12.2 — App architecture options

12.2 — App architecture options

🚧 Admin preview — not yet generally available. Like the rest of the App Builder, this is part of the premium add-on that's currently dark-launched for VibeMap admins. The options below are the choices the builder reads when it compiles your app.

When the App Builder turns your project into a running app, it doesn't guess the app's shape from your prompt. It reads a small set of architecture choices on your project and compiles each one into real code — the same way every time. Pick "subscription payments" and you get a Stripe subscription flow, a billing portal, and a subscriptions table; pick "one-time payments" and you get a checkout and an orders table instead. No prompt-roulette.

This page is the menu: each choice and exactly what lands in the built app when you turn it on. Leave a choice at its default and the builder simply emits nothing for it — your app stays lean.

How it works

Your architecture choices live on the project (you set them when you create it, alongside the prompt). At build time they're resolved into a single, validated configuration that drives the compiler directly. Because the mapping is deterministic, the same choices always produce the same files — which is also why rebuilding after a spec change is predictable.

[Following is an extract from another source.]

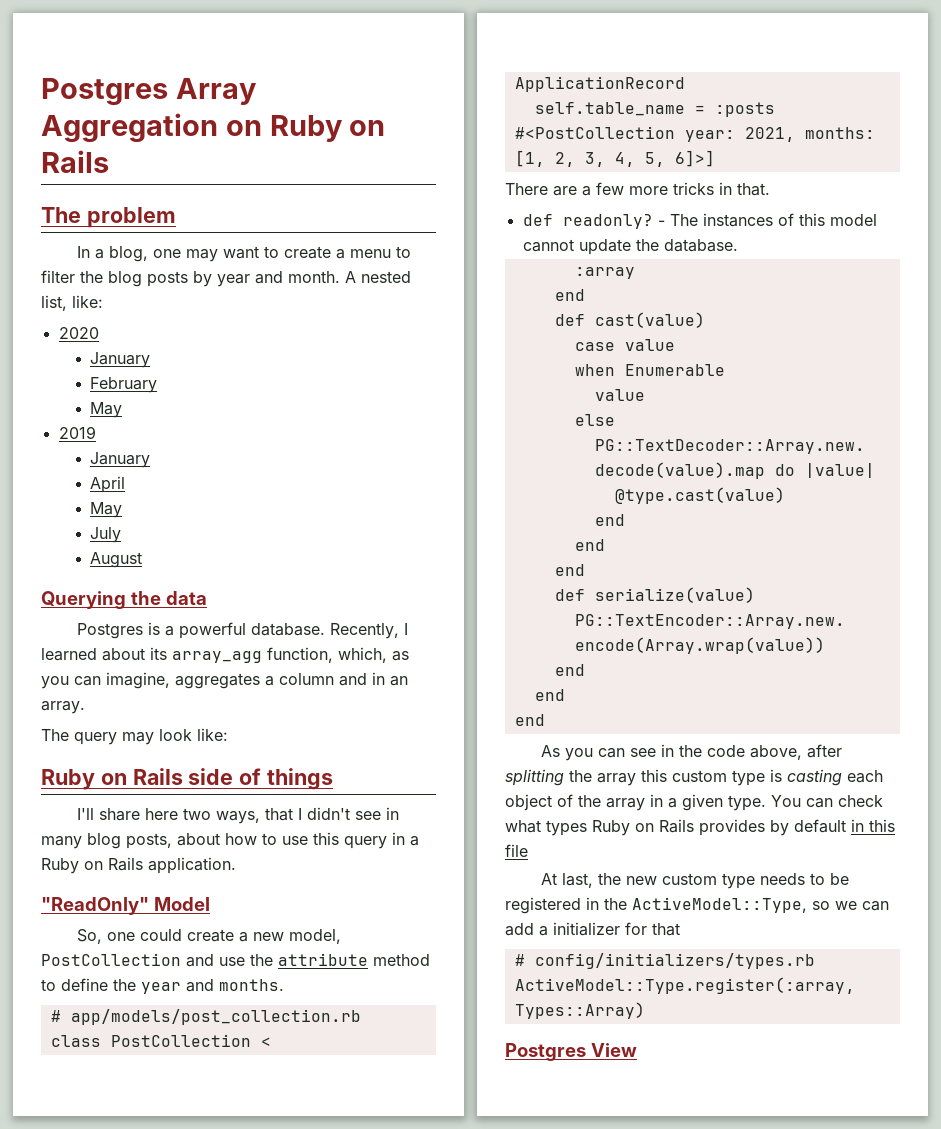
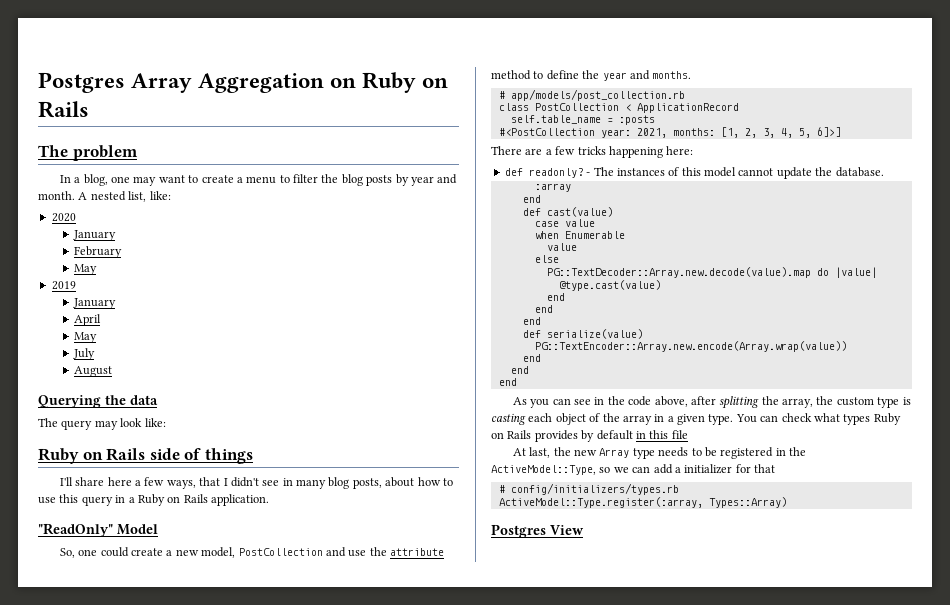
[76,622,408,639] [41,647,409,663] [41,672,408,689] [41,701,85,714] // Postgres is a powerful database. Recently, I learned about its array_agg function, which, as you can imagine, aggregates a column and in an array. -> (158, 400) none
[182,808,211,820] two -> [135,477,165,486] a few
[629,182,770,196] more tricks in that. -> [577,146,694,158] tricks happening here:
[597,769,667,786] array this -> [782,396,834,408] array, the
[661,873,717,885] custom -> [599,448,630,458] Array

The choices fall into a few groups: authentication, user roles, payments, content, team & invitations, file storage, and marketing pages.

Authentication

Choose how people sign in. The builder emits a matching Supabase auth flow — sign-in/sign-up pages, the OAuth/confirm callback routes, session handling, and a route guard that protects your authenticated pages.

ChoiceWhat you get
NoneNo sign-in pages. (The Supabase client and guards are still wired in, so other features that need a user keep working.)
Email & passwordA classic email/password sign-in and sign-up.
SocialSign in with Google / GitHub (OAuth).
Magic linkPasswordless email sign-in.

Multi-factor (MFA) is a separate switch. Turn it on and the app also gets a TOTP authenticator-app enrol and verify step on top of whichever sign-in method you chose.

User roles

Choose how much role structure the app needs. This shapes the database's row-level security (who can see and change what) and the server-side guards.

ChoiceWhat you get
Single userOwner-only access — every row belongs to the user who created it. The simplest, safest default.
Admin + usersEverything above, plus an admins table and an admin override, so admins can manage all data. Admin-only pages are guarded with requireAdmin.
Role-based (RBAC)A full roles / user_roles setup seeded with admin and member, role-checking helpers, and role-aware guards (requireRole, requireAdmin).

Payments

If your app charges money, pick the model and the builder wires up Stripe end to end — including a signed webhook handler.

ChoiceWhat you get
SubscriptionRecurring billing: Stripe Checkout, a customer billing portal, plan-gating, and a subscriptions table.
One-timeA one-off Checkout (payment mode) and an orders table.
Usage-based / MarketplaceComing later. For now the build produces the closest working scaffold and flags the rest as not-yet-supported, so you can finish it by hand.

Content

If your app publishes content, turn on the blog.

ChoiceWhat you get
BlogA posts + categories schema (public to read, author/admin to write), public list and article pages, and an authenticated editor with create/edit/delete.
Full CMSComing later. You get the full blog scaffold today; media library and rich-text are flagged as not-yet-supported.

Team & invitations

If your app is for a team, choose how people join. The builder adds a members registry and the matching join flow. (Today this models the whole app as one team; multi-workspace support comes later.)

ChoiceWhat you get
OpenAnyone who signs up becomes a member automatically, plus a read-only /team roster.
Invite-onlyMembers are added by invitation. You get an admin Team page to send and revoke invites, an invite-accept page, and an "invitation required" gate for anyone without one.
ApprovalAnyone can request access; an admin approves. You get the request flow, a "pending approval" page, and an admin Team page to approve or decline.

The access guard (requireMembership) is generated for you, but you decide which pages to put it in front of — drop it into your protected layout to enforce the gate everywhere.

File storage

Turn this on and the app gets a private file area: a Supabase Storage bucket, a files table with owner-only access, an upload component, and a files page. Each user sees only their own files.

Marketing pages

Pick any of landing, pricing, about, contact, and help, and the builder adds those static pages. The pricing page is wired to whichever payments model you chose.

What's deferred

A few choices ship as a working starting point with the advanced parts flagged for you to finish: usage-based and marketplace payments, the full CMS (media/rich-text), and multi-workspace teams. The build always tells you what it left as a scaffold rather than silently pretending it's done.